Google Analytics, along with the majority of the Google Suite of products, should be set up on any and every piece of an omnichannel digital marketing campaign. Google is number one for a reason and we continue to use their services because of that. Google Analytics is where we’re going to track all activity on your website and you can get pretty detailed with this. We can look at traffic, conversions, when people are leaving your website, what page they’re leaving your website on, and we can do all of this by date, geography, and almost anything you can think of. If you haven’t played with Google Analytics, honestly you’re missing out, it’s kind of fun!

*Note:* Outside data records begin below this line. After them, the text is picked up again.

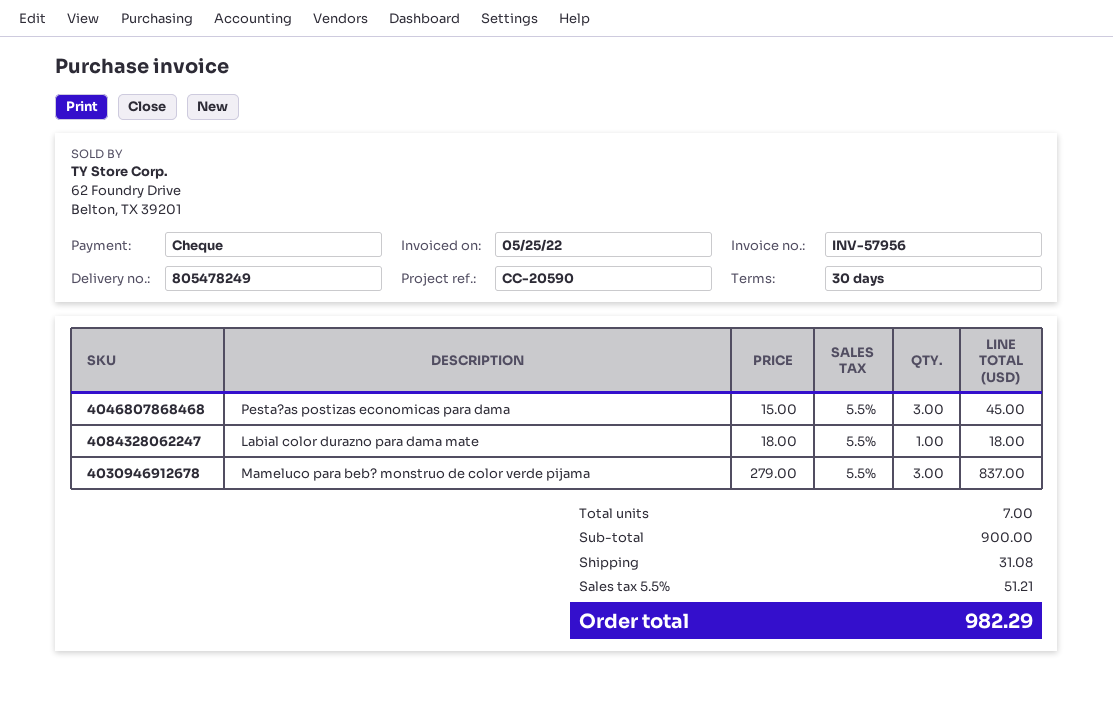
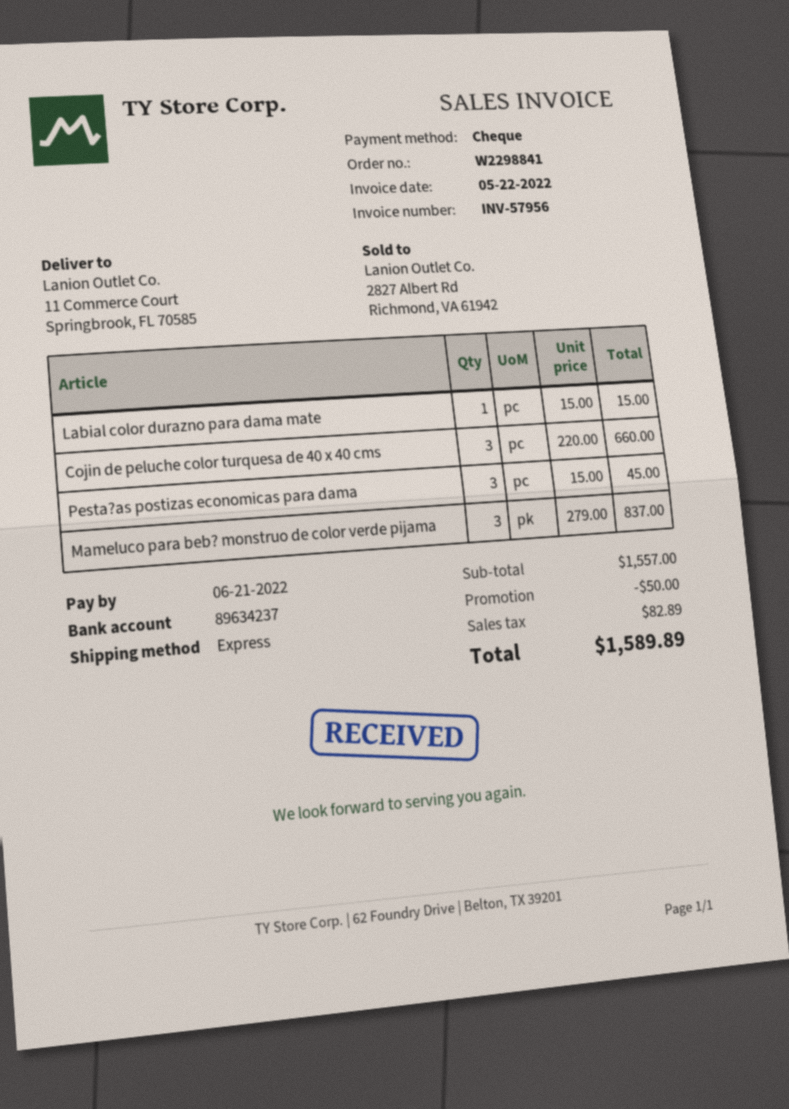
invoice date: 2022-05-25 -> 2022-05-22
Labial color durazno para dama mate: 1 x 18.00 = 18.00 -> 1 x 15.00 = 15.00
Cojin de peluche color turquesa de 40 x 40 cms: none -> 3 x 220.00 = 660.00
subtotal: 900.00 -> 1557.00
discount: none -> 50.00
shipping: 31.08 -> none
tax: 51.21 -> 82.89
total: 982.29 -> 1589.89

Another thing Google Analytics will help us measure is your Google AdWords campaigns. We’ll be able to see click-through rates, which AdWord campaigns are leading to conversions, later on, which AdWord campaigns are leading to bounces, etc. Just like your overall website information and data that you’re looking at, you can really dig and get a lot of pretty clear assumptions from the data that comes from Analytics while looking at your AdWord campaigns. This helps us as an agency to understand which of our work is working and which is not. This comes back to how we measure all of our work and show you clear data. We’re not guessing here – we’re making pretty smart hypotheses based on a lot of information that you give us then we A/B Test, like a science experiment, and we show you the results.

Facebook Pixel

If you are running Facebook ads, Facebook Pixel is a must. How do we know if your Facebook ads are working, meaning are they converting? By placing a Facebook PIxel on a specific URL that we are aiming at through the Facebook Ad. We can then measure how many people are converting from that Facebook ad specifically. If you are running Facebook ads and you don’t have your Facebook pixel setup, then you are not effectively measuring these campaigns and what’s the point? Clicks are great, but not all click-throughs lead to conversions and this something we have to measure with Facebook Pixel.

LinkedIn Tag Manager

Just like Facebook, we need to set up some LinkedIn analytics on your website if you’re going to be doing any LinkedIn ads. This is very similar but it’s important to see which LinkedIn ads are working because they’re very different from Facebook ads, and usually from a very different target market. For example, we have a lot of professional services clients who do ads on LinkedIn and Facebook and they will get a totally different response from a completely different market on LinkedIn than from Facebook, even if it’s the exact same ad. So a lot can be measured here and it’s really important to see what your different audience responses are to ads on various social media sites.

Google Tag Manager

Google Tag Manager is also very important to collect as much data as possible to measure your websites activity and your marketing campaign efforts. The Google Tag Manager is different from Google Analytics. They do work very well together but Google Tag Manager is a little more technical in that it involves code. So Google Tag Manager is a bit more complex if you don’t quite understand the backend technical aspects of the website, which is why you still need a developer and a team like us to implement it for you. This saves us some time, which saves everybody money, we know that, by automating a lot of things that you used to have to do manually. Some really great stuff you can do with Google Tag Manager is scroll tracking, monitoring form submissions, conducting surveys, generating heat maps, remarketing, or tracking how people arrive at your site.

Let’s Start Marketing!

Once your technical audit is complete, we will report that back to you along with the rest of your Research, Audit, and Strategy phase. The purpose of this phase is building a solid foundation of data tracking in all the ways that we possibly can so that we can ensure what we’re doing for you is successful.

Again this might include all of the items listed above as well as any additional items that you might have already been using or specialty plugins or different kind of tracking tools depending on the specific needs of your campaigns. Once we’ve got this foundation set and everything set up and ready to go, we’re ready to rock and roll and do some marketing!